Il s’en passe des choses chez le voisin belge. Nous sommes en 1965. La scène politique est en ébullition. Un homme se tient sur les hauteurs de la Butte du Lion de Waterloo. Il sent le vent sur ses joues. Il y a bien longtemps, il s’était battu dans le coin, avait poussé jusqu’à Gembloux, dans la direction de Namur, avant de rebrousser chemin vers la mer du Nord et de Dunkerque. Il avait écrit sur cet épisode calamiteux. Il a décidé de reprendre son texte. Il descend de la butte et perçoit un autre souffle sur son visage. Il sait. On vient de lui tirer dessus, lui, Louis Aragon.
De là, le romancier François Weerts nous embarque dans une sacrée aventure. Pourquoi diable a-t-on tiré sur l’écrivain français ? Viktor Rousseau, personnage au profil traversé de contradictions, adorateur de la Série noire, est chargé par l’homme à tout faire du parti communiste belge, Smalle Piet, de trouver la réponse à cet acte, de prime abord, incompréhensible, voire insensé. Le journaliste belge est un érudit, on peut compter sur lui pour nous aider à y voir clair. D’autant qu’un drôle de tract circule sous le manteau. « Staline et son NKVD ont assassiné Paul Nizan ! Aragon est leur complice ! Feu sur le cuistre poète coco ! Une balle pour l’historien bolcho ! » Cela vaut bien un verre de vodka bien frappée. Même si Viktor est déçu parce qu’elle n’est pas soviétique mais finlandaise. Où va se nicher le militantisme !
Néanmoins, Viktor est un drôle de militant. Forcé de rendre sa carte du Parti, il est devenu « une sorte d’arrangeur de l’ombre, le type à qui l’on confiait les dossiers délicats dont l’organisation devait tout ignorer ». Un type qui ne croyait plus, selon ses propres dires, « à la Sainte Trinité, Marx, Engels et Lénine ». Mais émargeait quand même pour ses représentants encore actifs.

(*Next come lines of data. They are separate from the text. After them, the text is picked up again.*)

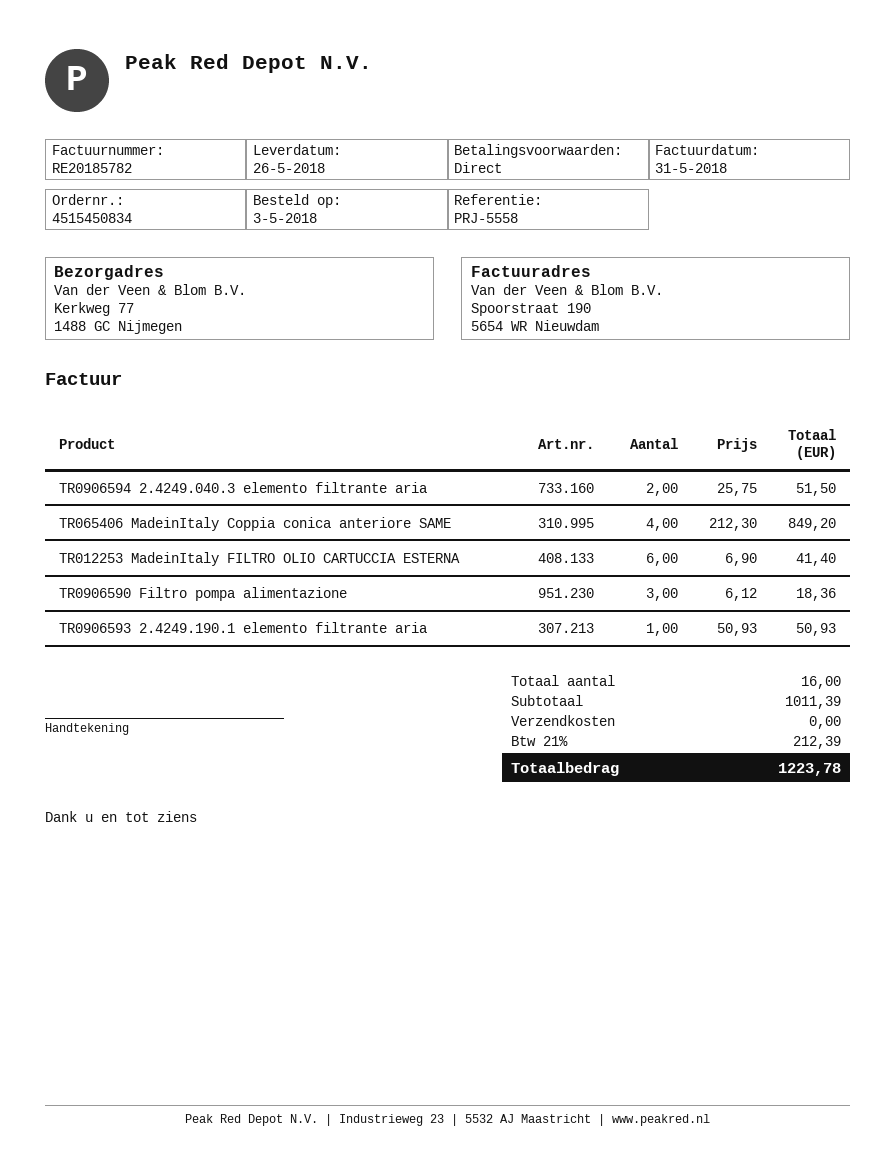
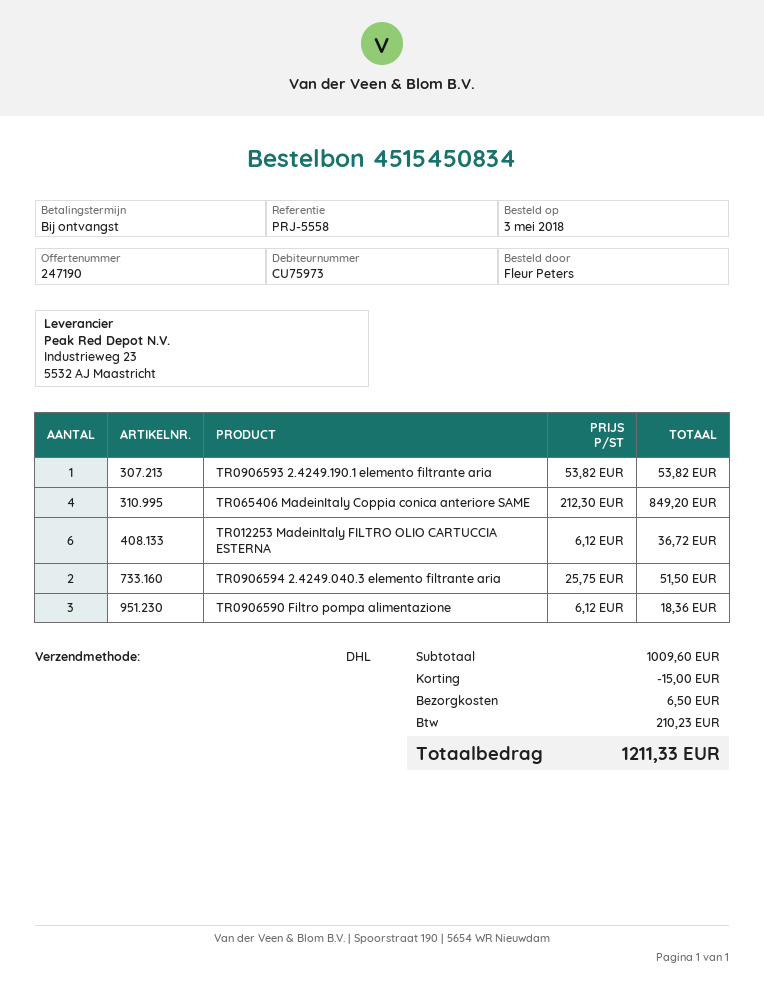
TR012253 MadeinItaly FILTRO OLIO CARTUCCIA ESTERNA: 6 x 6.90 = 41.40 -> 6 x 6.12 = 36.72
TR0906593 2.4249.190.1 elemento filtrante aria: 1 x 50.93 = 50.93 -> 1 x 53.82 = 53.82
subtotal: 1011.39 -> 1009.60
discount: none -> 15.00
shipping: 0.00 -> 6.50
tax: 212.39 -> 210.23
total: 1223.78 -> 1211.33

Un autre commanditaire, lui aussi amateur inconditionnel de la Série noire, va faire appel à Viktor. Jean d’Arteveld, le secrétaire perpétuel de l’Académie des lettres belges. Ce qui l’intéresse, c’est le poète français, Paul Nizan, mort dans le nord de la France en 1940, et qui aurait écrit un manuscrit égaré. Fumisterie, pense tout de suite Viktor. Pas si sûr répond d’Arteval. Il a reçu une lettre d’un certain Pierre Quincampoix qui affirme détenir le précieux manuscrit et surtout la preuve que « Nizan a été abattu par un commando du NKVD, le KGB de l’époque ». Et, cerise sur le gâteau, que Aragon a couvert l’assassinat. Ce Quincampoix s’apprête d’ailleurs à publier un livre sur le sujet. Hautement inflammable cette histoire dans le milieu de la littérature franco-belge. Il demande à Rousseau de mettre la main sur cet énergumène. Deux boulots en un pour Viktor.
L’affaire est ténébreuse. Le Viktor à plusieurs facettes nage en eaux troubles. Il se détend aussi souvent avec sa maîtresse Marie-Claire, une bourgeoise déjantée. Il y a aussi le Hérisson, un agent de la Sûreté de l’État qui ne le lâche pas d’une semelle. Pas plus que Roland Lemasson, inspecteur de police, qui apprend donc que Viktor fut un agent de liaison pendant la guerre. En quelque sorte. Le roman de François Weerts est savoureux. Sur fond de littérature, on navigue dans les méandres du bolchévisme et du léninisme. Aragon, Nizan, un duel à mort. La littérature sauve – t- elle l’âme des grands hommes ? Pas sûr, à en croire François Weerts.
« On a tiré sur Aragon » de François Weerts, Éditions du Rouergue, 448 pages, 23 euros.